THE TASK —
Exact retyping of the data: please keep every word and drop each picture.

(Web document revisions)
*** Block opens ***

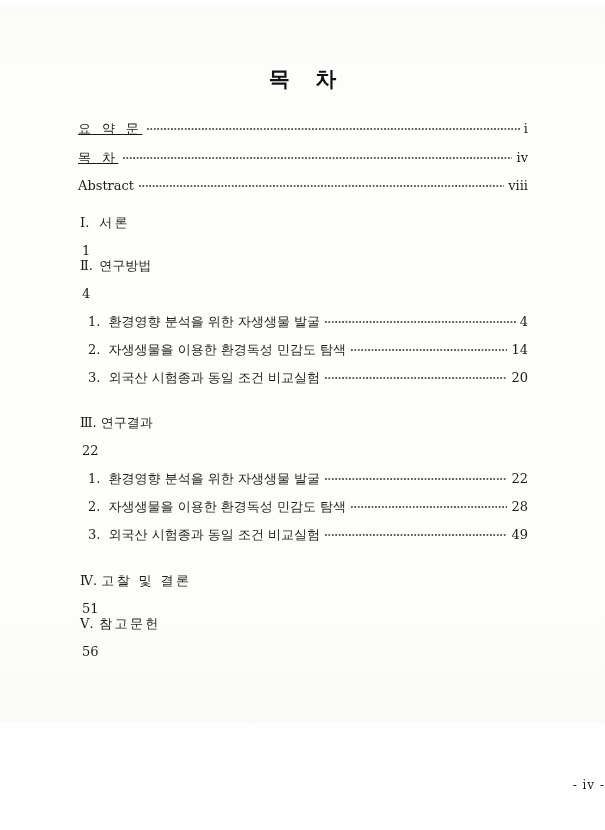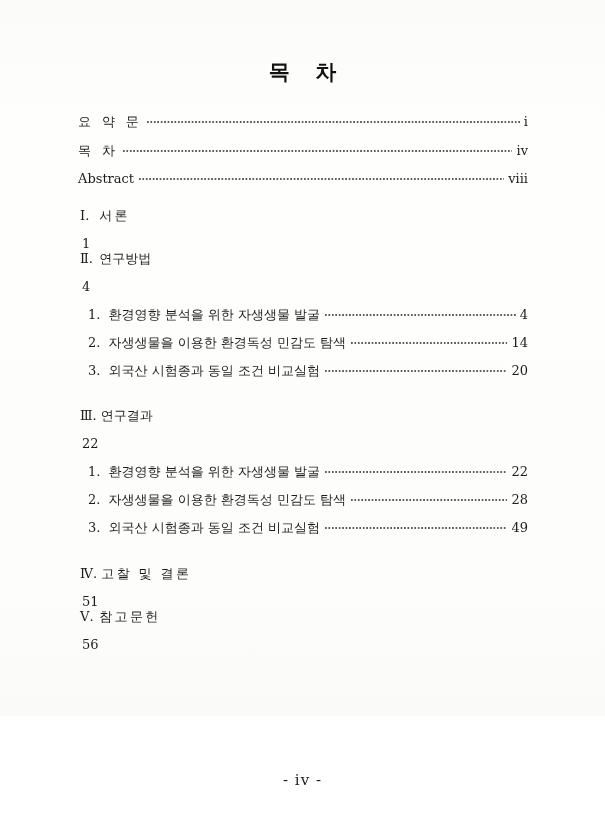--- a/index.html
+++ b/index.html
@@ -10,21 +10,21 @@
     width: 605px;
     height: 830px;
     background: #ffffff;
     font-family: "DejaVu Serif", "Liberation Serif", serif;
     color: #1a1a1a;
     overflow: hidden;
     position: relative;
   }
   .page {
     position: absolute;
-    left: 0; top: 0;
+    left: 0; top: 7px;
     width: 605px;
     height: 716px;
     background: #7dd3fc;
   }
   
   .page::before {
     content: "";
     position: absolute;
     left: 0; top: 0; right: 0; bottom: 0;
     background:
@@ -94,40 +94,40 @@
   }
 
   
   .front-group .entry { margin-bottom: 12.5px; }
 
   .chap-group { margin-top: 0; }
   .chapter { margin-bottom: 0px; flex-direction: column; }
   .sub { margin-bottom: 0px; }
 
   
-  .sp-wide  { letter-spacing: 3.4px; }
+  .sp-wide  { letter-spacing: 3.4px; text-decoration: underline; }
   .sp-mid   { letter-spacing: 2.4px; }
   .sp-none  { letter-spacing: 0px; }
 
   .roman {
     display: inline-block;
     min-width: 15px;
     font-family: "DejaVu Serif", "Liberation Serif", serif;
   }
 
   .sub .label { padding-left: 10px; }
   .sub .num { display:inline-block; padding-right: 4px; }
 
   .footer {
     position: absolute;
     left: 0;
     top: 771px;
     width: 605px;
-    text-align: center;
-    font-size: 15px;
+    text-align: right;
+    font-size: 12px;
     color: #1c1c1c;
     letter-spacing: 1px;
   }
 </style>
 </head>
 <body>
 
 <div class="page">
 
   <div class="doc-title">목 차</div>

*** Block closes ***

RESULT OF THE EXERCISE —
--- a/index.html
+++ b/index.html
@@ -10,21 +10,21 @@
     width: 605px;
     height: 830px;
     background: #ffffff;
     font-family: "DejaVu Serif", "Liberation Serif", serif;
     color: #1a1a1a;
     overflow: hidden;
     position: relative;
   }
   .page {
     position: absolute;
-    left: 0; top: 0;
+    left: 0; top: 7px;
     width: 605px;
     height: 716px;
     background: #7dd3fc;
   }
   
   .page::before {
     content: "";
     position: absolute;
     left: 0; top: 0; right: 0; bottom: 0;
     background:
@@ -94,40 +94,40 @@
   }
 
   
   .front-group .entry { margin-bottom: 12.5px; }
 
   .chap-group { margin-top: 0; }
   .chapter { margin-bottom: 0px; flex-direction: column; }
   .sub { margin-bottom: 0px; }
 
   
-  .sp-wide  { letter-spacing: 3.4px; }
+  .sp-wide  { letter-spacing: 3.4px; text-decoration: underline; }
   .sp-mid   { letter-spacing: 2.4px; }
   .sp-none  { letter-spacing: 0px; }
 
   .roman {
     display: inline-block;
     min-width: 15px;
     font-family: "DejaVu Serif", "Liberation Serif", serif;
   }
 
   .sub .label { padding-left: 10px; }
   .sub .num { display:inline-block; padding-right: 4px; }
 
   .footer {
     position: absolute;
     left: 0;
     top: 771px;
     width: 605px;
-    text-align: center;
-    font-size: 15px;
+    text-align: right;
+    font-size: 12px;
     color: #1c1c1c;
     letter-spacing: 1px;
   }
 </style>
 </head>
 <body>
 
 <div class="page">
 
   <div class="doc-title">목 차</div>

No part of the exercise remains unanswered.